Supporting these initiatives is a radical new approach to providing industry support with much less emphasis being placed on politicians and public servants ‘picking winners’ for the receipt of taxpayer funded grants and loans.
The government’s recent audit of the former Labor government’s industry assistance policy found that in 2017–18 alone there were 30 different programmes which involved $260 million in grants and $162 million in loans being given to businesses.
In one case one business was honest enough to say publicly they would have come to South Australia even if they hadn’t received the $10 million grant and loan from the former Labor government.
The audit showed that even when applications from businesses failed to meet the very flexible rules which were meant to apply to funding from the Future Jobs Fund the former Labor government just ignored those rules.
In fact they offered $29 million in grants and loans to seven businesses which Treasury said didn’t comply with the rules because of poor balance sheets, too high a cost per job or where it was concluded to be ‘too high a risk’ to taxpayers. Some of these loans were interest free for more than 10 years and in one case the cost per job was $385 000.
The only explanation for another case relating to a $3 million loan to a business associated with a popular Adelaide restaurant which didn’t comply with the rules was it appeared that the Premier directed that a Cabinet Submission be prepared to have the $3 million loan approved.
This budget winds up a large number of the former Labor government’s programmes and will concentrate its financial assistance through three key areas:
· Economic and Business Growth Fund — $100 million over four years.
· Regional Growth Fund — $60 million over four years.
· Research, Commercialisation and Start–Up Fund — $27.9 million over four years.
Whilst direct financial assistance might still be offered in limited circumstances the new emphasis will be on proposals that have broader benefits for an industry sector or a number of businesses.
All due diligence and contract management for any grants or loans will be managed centrally by SAFA which is located in Treasury.
This budget also introduces a series of measures to help reduce costs for all South Australians.
Some of these include:
· reducing ESL bills by $90 million per year from 1 July this year which will result in a saving of more than 50 per cent or around $145 this year on a $470 000 property in metropolitan Adelaide
· cutting up to $306 per year for some public transport
users who use the regular 28 day passes — total cost to budget of about $15.4
million over four years.
· providing a $100 sports voucher each year towards the cost of membership or registration fees for primary school aged children participating in sport and recreation programmes at a total cost of $29.7 million over four years.
· capping NRM levy increases from 1 July 2019 at a rate set by an independent body or according to the consumer price index
· capping local government council rate increases
· providing more affordable hospital car parking
· commencing implementing our new energy solution to cut electricity costs
· abolishing the $59.40 fee for volunteer screening checks for working with children and vulnerable people at a total cost of $4.9 million over four years
Mr Speaker the third priority of the government’s reform agenda and this budget is the delivery of better services to all South Australians.

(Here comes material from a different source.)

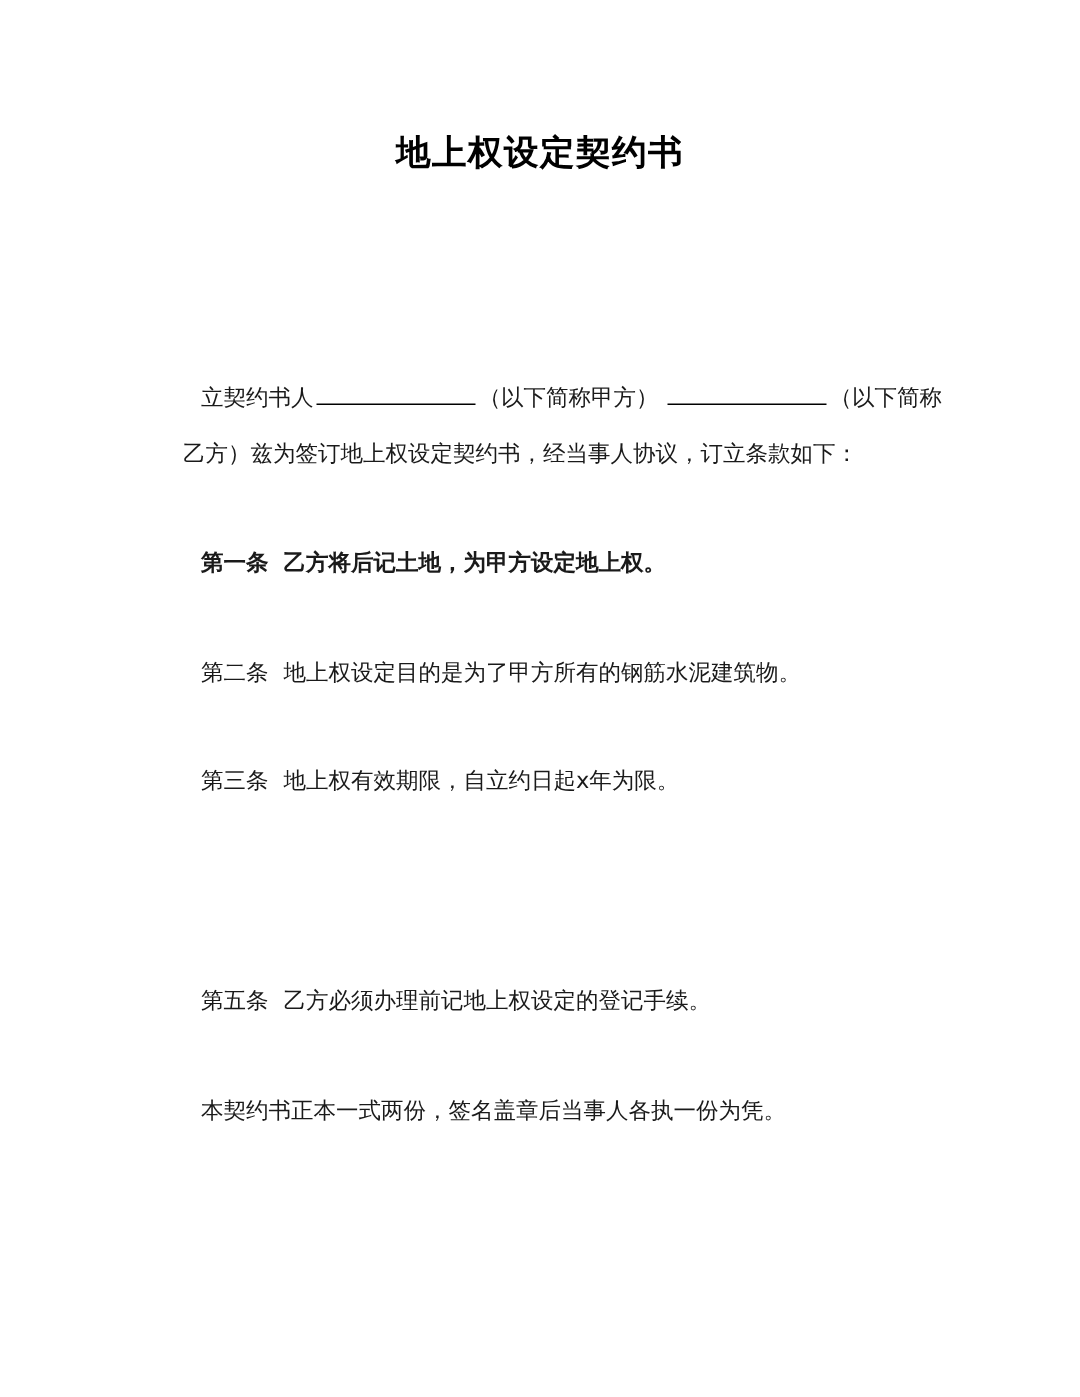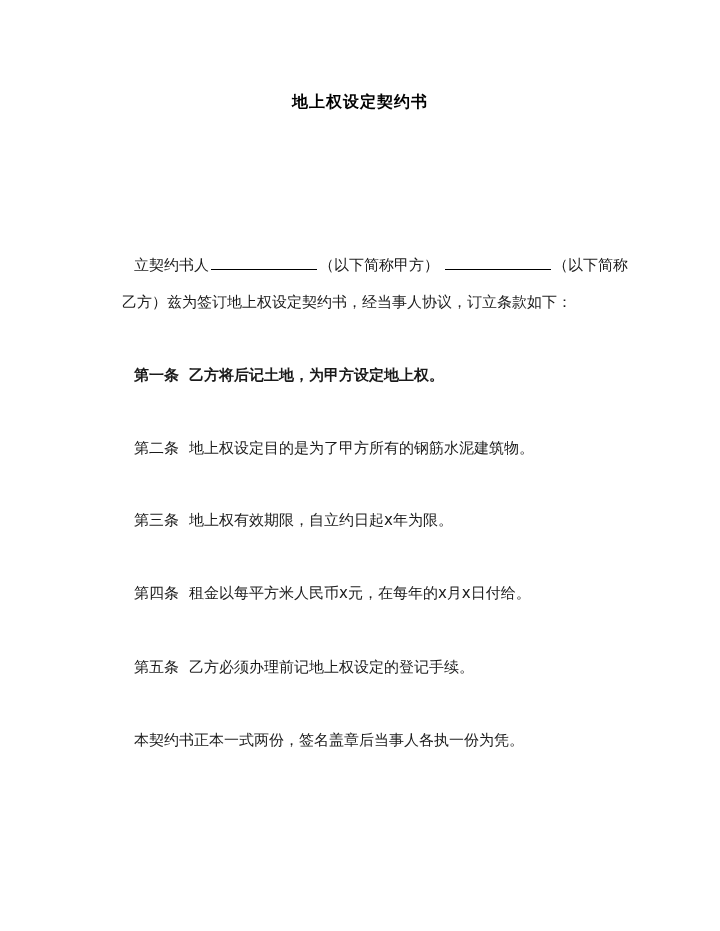"地上权设定契约书" .title { font-size: 16px -> 23px }
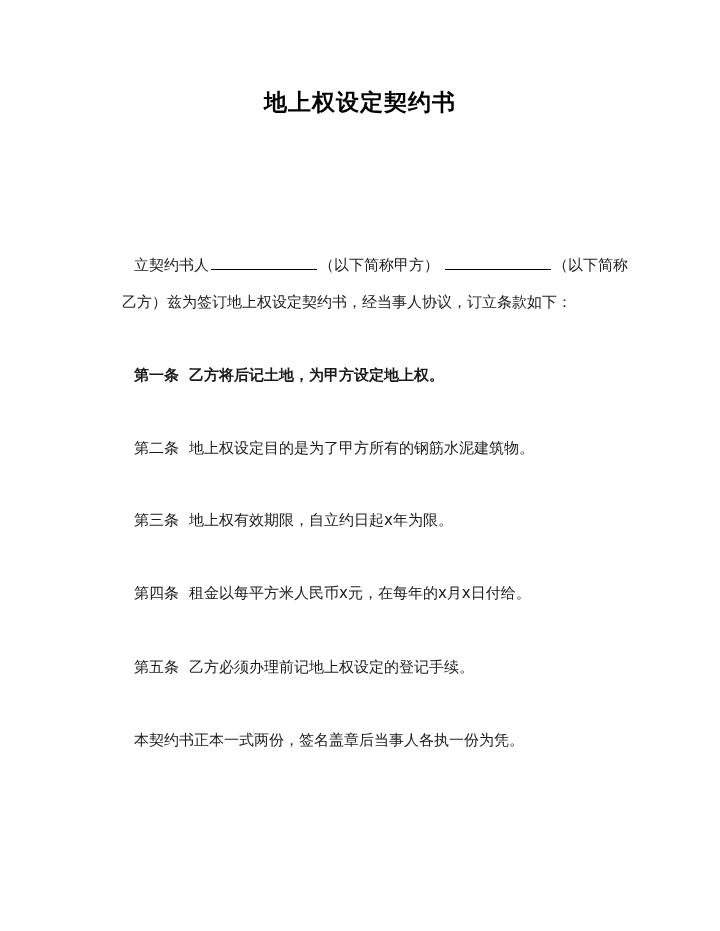"第四条 租金以每平方米人民币x元，在每年的x月x日付给。" div.line { html: <div> <span>第四条</span><span>租金以每平方米人民币x元，在每年的x月x日付给。</span> </div> -> none }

The government accepts that whilst dollars invested in services are one measure of a government’s commitment to services what is just as important is the quality of the services
being delivered. This means that measures of quality such as outcomes and outputs are just as important as measures of inputs.
For example even with all the money invested in our health system South Australia has the worst performance of any state in terms of the percentage of Emergency Department visits completed within four hours with only 64 per cent seen in this time.
The government also accepts that our state’s future and economic and job growth prospects are highly dependent on the quality of education and training provided by our schools, training institutions and universities.
The recent NAPLAN results for numeracy, reading and spelling showed that our results remained lowest or second lowest of all states in 17 out of 20 domains.
The importance of the government’s new $20.9 million Literacy Guarantee over four years, therefore cannot be underestimated. This Literacy Guarantee will include many initiatives including phonics checks for all Year 1 students, 13 literacy coaches to provide professional development for teachers and free dyslexia workshops for parents across South Australia. The Guarantee will also require all new graduating teachers to have passed a literacy and numeracy test.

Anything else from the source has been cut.